A team of scientists in New York claims to have identified the genetic mutation that may have resulted in the elimination of human tails. According to a new study, when scientists induced this genetic change in mice, the animals did not grow tails.

This major modification in our ancestral anatomy was first noted by Charles Darwin. But how and why it happened is still unknown.

Darwin stunned the world when he claimed that humans originated from primates with tails. While humans and apes do not have a visible tail, they do share a tiny group of vertebrae that extend beyond the pelvis - a structure known as the coccyx, commonly known as the "tailbone."

This tailbone is actual evidence that something happened along our evolutionary path that caused us to lose our tails. Humans are not alone either.

Humans are classified as great apes, and like gorillas, orangutans, chimps, and bonobos, we do not have tails. Lesser apes, such as gibbons, lack tails as well. So, what exactly happened?

"This question - where's my tail? - has been in my head since I was a kid," Bo Xia, a graduate student in stem cell biology at NYU Grossman School of Medicine, said.

Xia studied how other animals' tails form to better understand how apes and humans lost theirs. During the early stages of embryonic development, a group of master genes activates, coordinating different sections of the spine to establish separate identities, such as the neck and lumbar region. A tail bud arises at the far end of the embryo, within which a unique chain of vertebrae, muscles, and nerves develops.

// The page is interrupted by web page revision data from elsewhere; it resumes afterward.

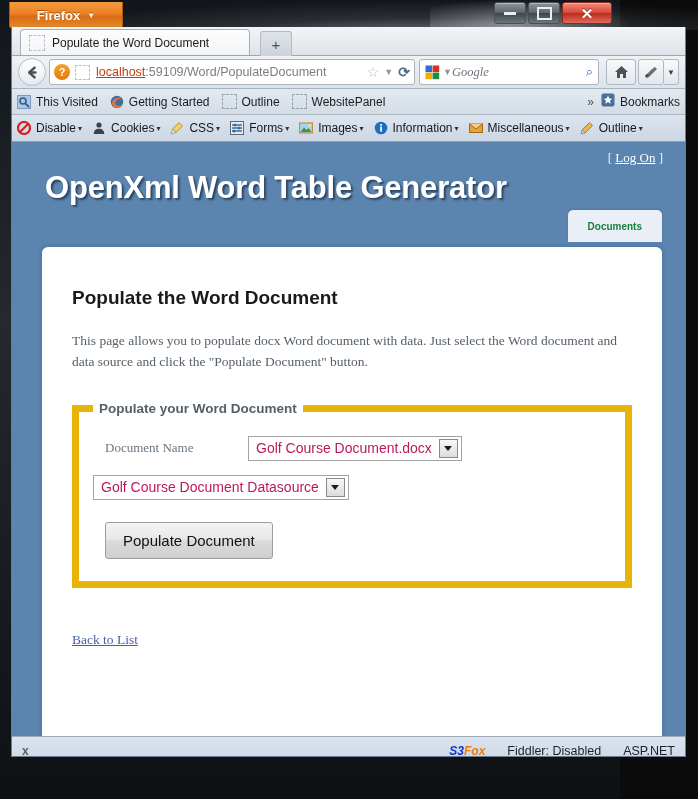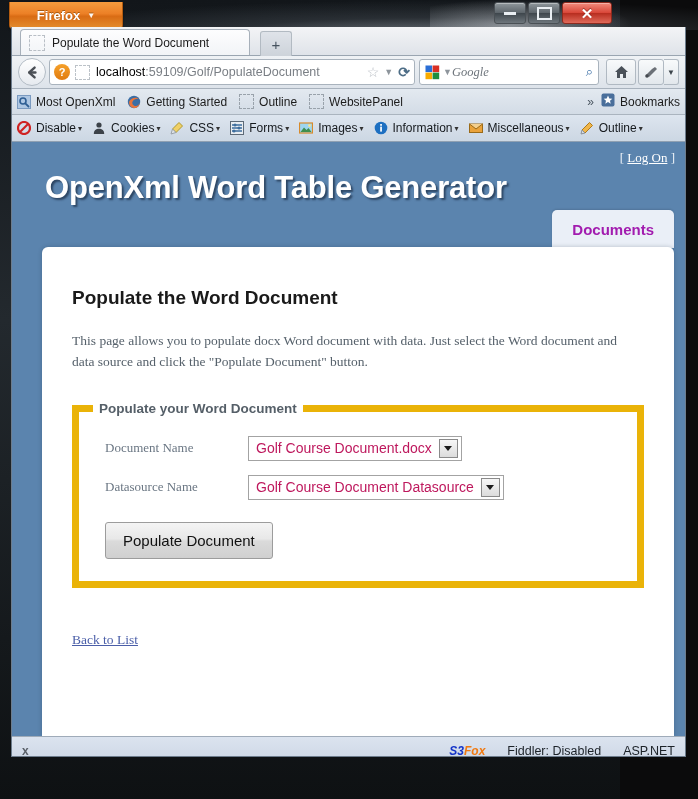--- a/index.html
+++ b/index.html
@@ -149,7 +149,7 @@
   }
   .favsm { width:13px; height:13px; border:1px dashed #bcc2c8; flex:0 0 auto; margin-right:6px; }
   .urltext { font-size:12.5px; color:#7a7f85; white-space:nowrap; overflow:hidden; flex:1 1 auto; }
-  .urltext b { color:#000000; font-weight:normal; }
+  .urltext b { color:#c2410c; font-weight:normal;text-decoration:underline; }
   .urlicons { display:flex; align-items:center; gap:5px; flex:0 0 auto; padding-left:5px; }
   .star { color:#b9bec4; font-size:14px; line-height:1; }
   .dnarrow { color:#8e959c; font-size:9px; }

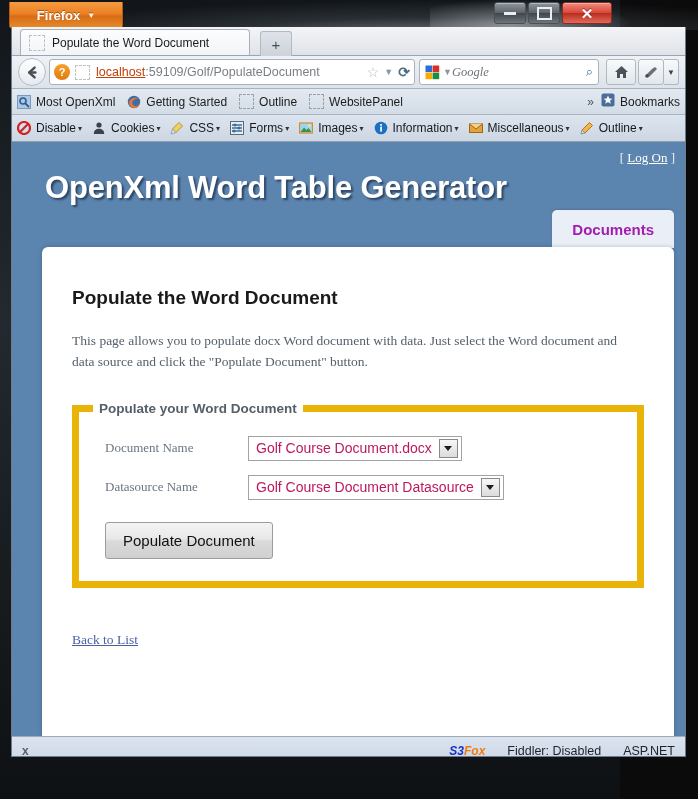--- a/index.html
+++ b/index.html
@@ -378,7 +378,7 @@
       <div class="urlwrap">
         <span class="ident">?</span>
         <span class="favsm"></span>
-        <span class="urltext"><b>localhost</b><span>:59109/Golf/PopulateDocument</span></span>
+        <span class="urltext"><b>localhost</b><span>:59109/Word/PopulateDocument</span></span>
         <span class="urlicons">
           <span class="star">☆</span>
           <span class="dnarrow">▼</span>

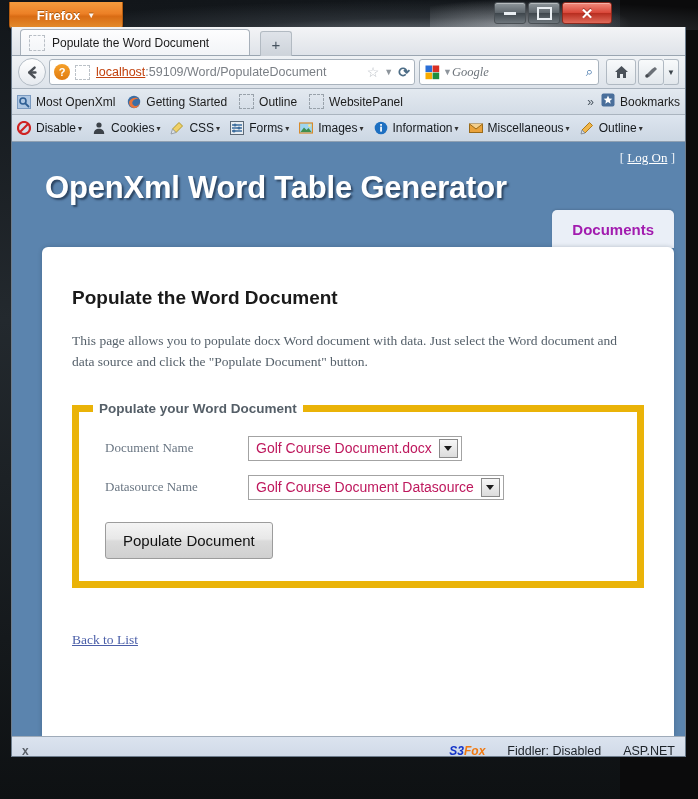--- a/index.html
+++ b/index.html
@@ -419,7 +419,7 @@
             <path d="M8.3 8.3 L11.5 11.5" stroke="#2f5f94" stroke-width="1.8" stroke-linecap="round"></path>
           </svg>
         </span>
-        <span>Most OpenXml</span>
+        <span>This Visited</span>
       </div>
       <div class="bmitem">
         <span class="ic">

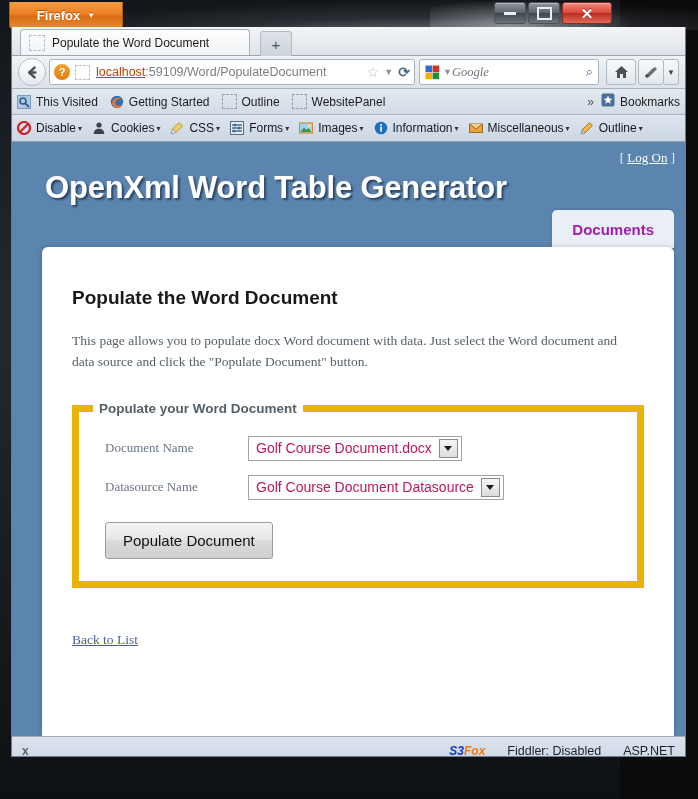--- a/index.html
+++ b/index.html
@@ -211,7 +211,7 @@
     background: #5b84ae;
     overflow: hidden;
   }
-  .page-inner { position:relative; width: 100%; height: 100%; padding-left: 12px; }
+  .page-inner { position:relative; width: 100%; height: 100%; }
 
   .logon {
     position:absolute; right: 22px; top: 8px;

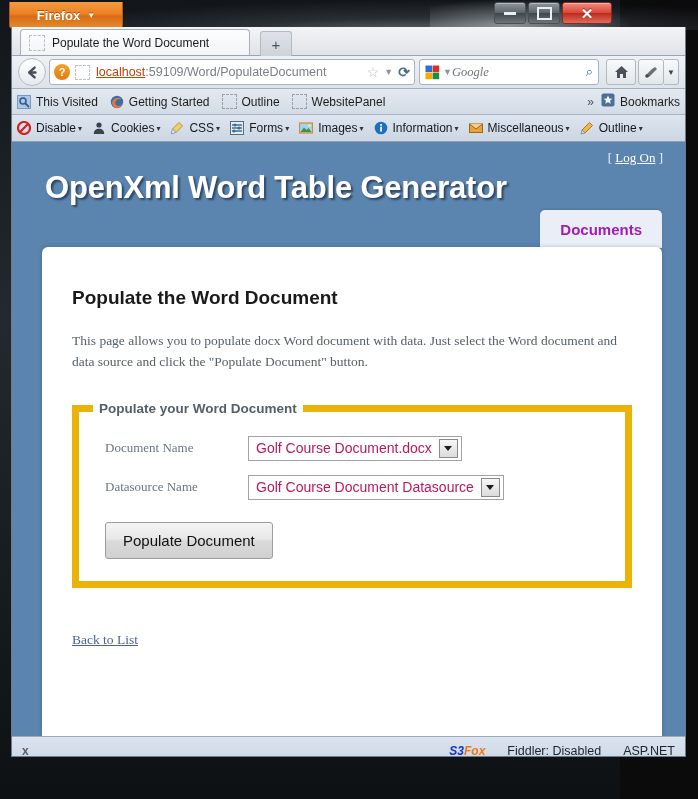--- a/index.html
+++ b/index.html
@@ -236,8 +236,8 @@
     background: #eaeff7;
     border-radius: 5px 5px 0 0;
     padding: 11px 20px 10px 20px;
-    font-size: 15px; font-weight: bold;
-    color: #a21caf;
+    font-size: 10px; font-weight: bold;
+    color: #15803d;
     box-shadow: 0 -1px 2px rgba(0,0,0,.12);
   }
 

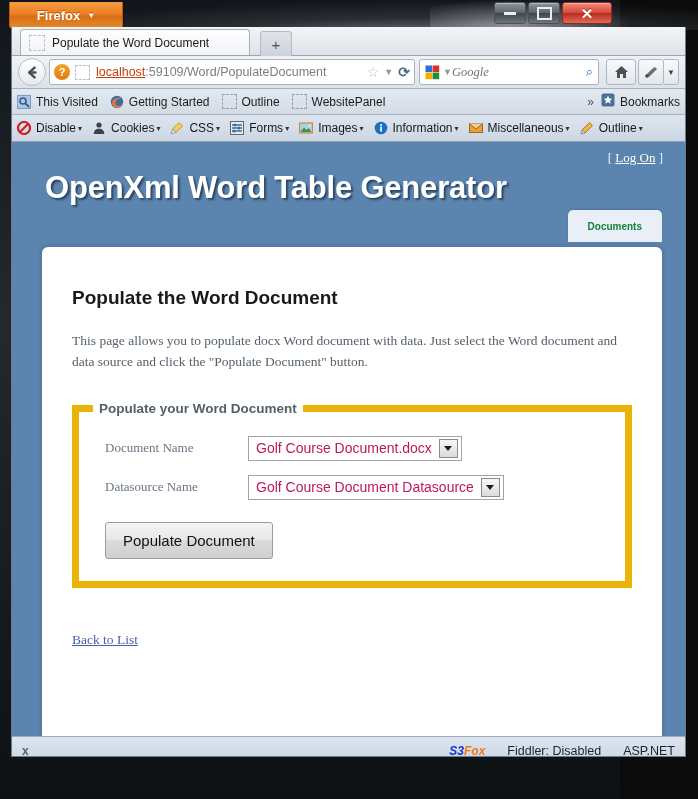--- a/index.html
+++ b/index.html
@@ -577,7 +577,6 @@
             </div>
 
             <div class="formrow">
-              <span class="lbl">Datasource Name</span>
               <span class="selectbox">
                 <span class="sv">Golf Course Document Datasource</span>
                 <span class="arrowbtn">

Xia reasoned that human ancestors lost their tails as a result of mutations in one or more of these genes. He examined the DNA of six species of tailless apes to nine species of tailed monkeys to look for those mutations. He eventually uncovered a mutation in a gene called TBXT that is shared by apes and humans but absent in monkeys.

The mutation discovered by Xia has never been seen before. It was made up of 300 genetic letters located in the middle of the TBXT gene. This stretch of DNA was nearly identical in humans and apes, and it was placed in the exact same location in both genomes.

To test the theory that the mutation was responsible for the removal of our tail, Xia and his colleagues genetically engineered mice with the human TBXT mutation. Many of the creatures that emerged from these embryos did not have a tail. Others grew only a short one.

The genetically engineered mouse embryos developed a variety of different short tails. The human tailbone, on the other hand, appears to be nearly same among individuals, implying that other mutations may be involved in its evolution.

Xia and his colleagues hypothesize that this mutation happened by chance to an ape 20 million years ago, causing it to grow only a stump of a tail or none at all. Despite this, the tailless animal survived and thrived, passing the mutation on to its descendants. The mutant form of TBXT eventually became the norm in living apes and humans.

The new study appears in the preprint server bioRxiv.